Three Tiny Models, One Bedtime Story

Community Article
Published June 15, 2026

architecture

How three small, open AI models, one that writes, one that speaks, and one that draws, come together into a private, low-cost storyteller for young children. Built for the Build Small Hackathon, June 2026.

A four-year-old taps a tiger, then a jungle, then "story." A few seconds later her own name appears on screen inside a tale about a brave little cub, and a warm voice begins reading it aloud. None of the giant AI models you read about in the news are involved. The story comes from a small AI model we trained ourselves for about two dollars. The voice and the picture come from two more small, free-to-use models that cost almost nothing to run.

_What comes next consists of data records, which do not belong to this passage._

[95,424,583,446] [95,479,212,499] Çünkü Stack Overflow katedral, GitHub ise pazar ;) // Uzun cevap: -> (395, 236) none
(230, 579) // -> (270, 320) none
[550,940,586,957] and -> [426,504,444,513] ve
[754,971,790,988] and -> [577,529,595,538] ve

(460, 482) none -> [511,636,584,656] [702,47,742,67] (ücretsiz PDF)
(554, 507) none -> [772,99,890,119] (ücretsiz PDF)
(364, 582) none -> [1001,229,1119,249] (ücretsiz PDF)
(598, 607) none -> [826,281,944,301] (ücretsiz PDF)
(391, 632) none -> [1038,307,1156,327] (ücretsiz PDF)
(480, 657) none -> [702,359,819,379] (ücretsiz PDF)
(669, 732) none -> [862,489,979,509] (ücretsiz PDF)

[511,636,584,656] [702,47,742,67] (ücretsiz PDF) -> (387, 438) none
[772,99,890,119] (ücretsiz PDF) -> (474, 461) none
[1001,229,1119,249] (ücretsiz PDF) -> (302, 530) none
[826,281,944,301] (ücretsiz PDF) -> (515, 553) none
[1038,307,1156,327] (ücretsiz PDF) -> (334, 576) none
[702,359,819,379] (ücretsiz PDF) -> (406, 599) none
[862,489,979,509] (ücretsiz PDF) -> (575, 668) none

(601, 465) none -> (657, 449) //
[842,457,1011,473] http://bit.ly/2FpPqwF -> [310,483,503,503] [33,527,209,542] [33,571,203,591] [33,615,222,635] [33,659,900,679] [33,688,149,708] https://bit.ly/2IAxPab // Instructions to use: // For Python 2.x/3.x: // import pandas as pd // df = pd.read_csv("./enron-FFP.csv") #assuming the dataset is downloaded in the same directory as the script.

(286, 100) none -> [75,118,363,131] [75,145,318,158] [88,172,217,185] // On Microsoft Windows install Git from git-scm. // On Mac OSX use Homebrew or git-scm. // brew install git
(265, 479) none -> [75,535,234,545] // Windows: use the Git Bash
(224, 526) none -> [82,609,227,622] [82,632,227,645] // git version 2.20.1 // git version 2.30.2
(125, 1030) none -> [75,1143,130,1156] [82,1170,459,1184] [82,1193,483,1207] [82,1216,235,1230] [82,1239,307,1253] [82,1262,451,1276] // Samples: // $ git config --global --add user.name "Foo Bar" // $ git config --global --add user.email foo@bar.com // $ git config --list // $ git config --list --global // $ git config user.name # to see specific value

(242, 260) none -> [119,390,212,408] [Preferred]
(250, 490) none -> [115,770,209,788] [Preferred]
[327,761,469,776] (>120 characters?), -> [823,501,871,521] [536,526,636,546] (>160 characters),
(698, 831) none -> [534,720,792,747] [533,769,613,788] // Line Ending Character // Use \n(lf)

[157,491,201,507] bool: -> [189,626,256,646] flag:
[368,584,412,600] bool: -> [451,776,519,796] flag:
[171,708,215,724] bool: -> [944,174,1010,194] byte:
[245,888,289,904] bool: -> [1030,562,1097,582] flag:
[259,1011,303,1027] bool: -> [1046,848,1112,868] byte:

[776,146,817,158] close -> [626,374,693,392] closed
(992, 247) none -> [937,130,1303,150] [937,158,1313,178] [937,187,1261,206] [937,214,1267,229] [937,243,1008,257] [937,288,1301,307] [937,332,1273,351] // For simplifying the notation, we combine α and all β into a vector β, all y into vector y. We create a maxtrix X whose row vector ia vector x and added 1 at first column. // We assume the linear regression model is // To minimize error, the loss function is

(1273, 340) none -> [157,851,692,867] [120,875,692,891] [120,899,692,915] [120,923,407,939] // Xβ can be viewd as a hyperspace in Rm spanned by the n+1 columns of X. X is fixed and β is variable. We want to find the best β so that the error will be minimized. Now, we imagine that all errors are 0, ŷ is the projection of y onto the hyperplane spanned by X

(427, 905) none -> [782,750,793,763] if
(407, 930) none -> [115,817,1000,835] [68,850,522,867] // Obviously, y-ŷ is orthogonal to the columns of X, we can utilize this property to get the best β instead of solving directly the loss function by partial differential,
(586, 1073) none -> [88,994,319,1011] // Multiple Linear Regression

This article explains how the three fit together, the decisions that mattered, and the bugs that cost us an afternoon, so you can rebuild it or borrow the parts.

Everything here is open: the dataset, the model and its compact offline version, and the supporting models are all freely available, with no paid API calls, just open models running on rented GPUs.

Why a small model is the right choice

A storyteller for a two-to-five-year-old doesn't need a frontier model. It needs four things: speed (a toddler won't wait thirty seconds), privacy (it hears your child's name), low cost (it should run on a family laptop), and a reliable style: very short sentences, playful sound words, and a refrain repeated three times.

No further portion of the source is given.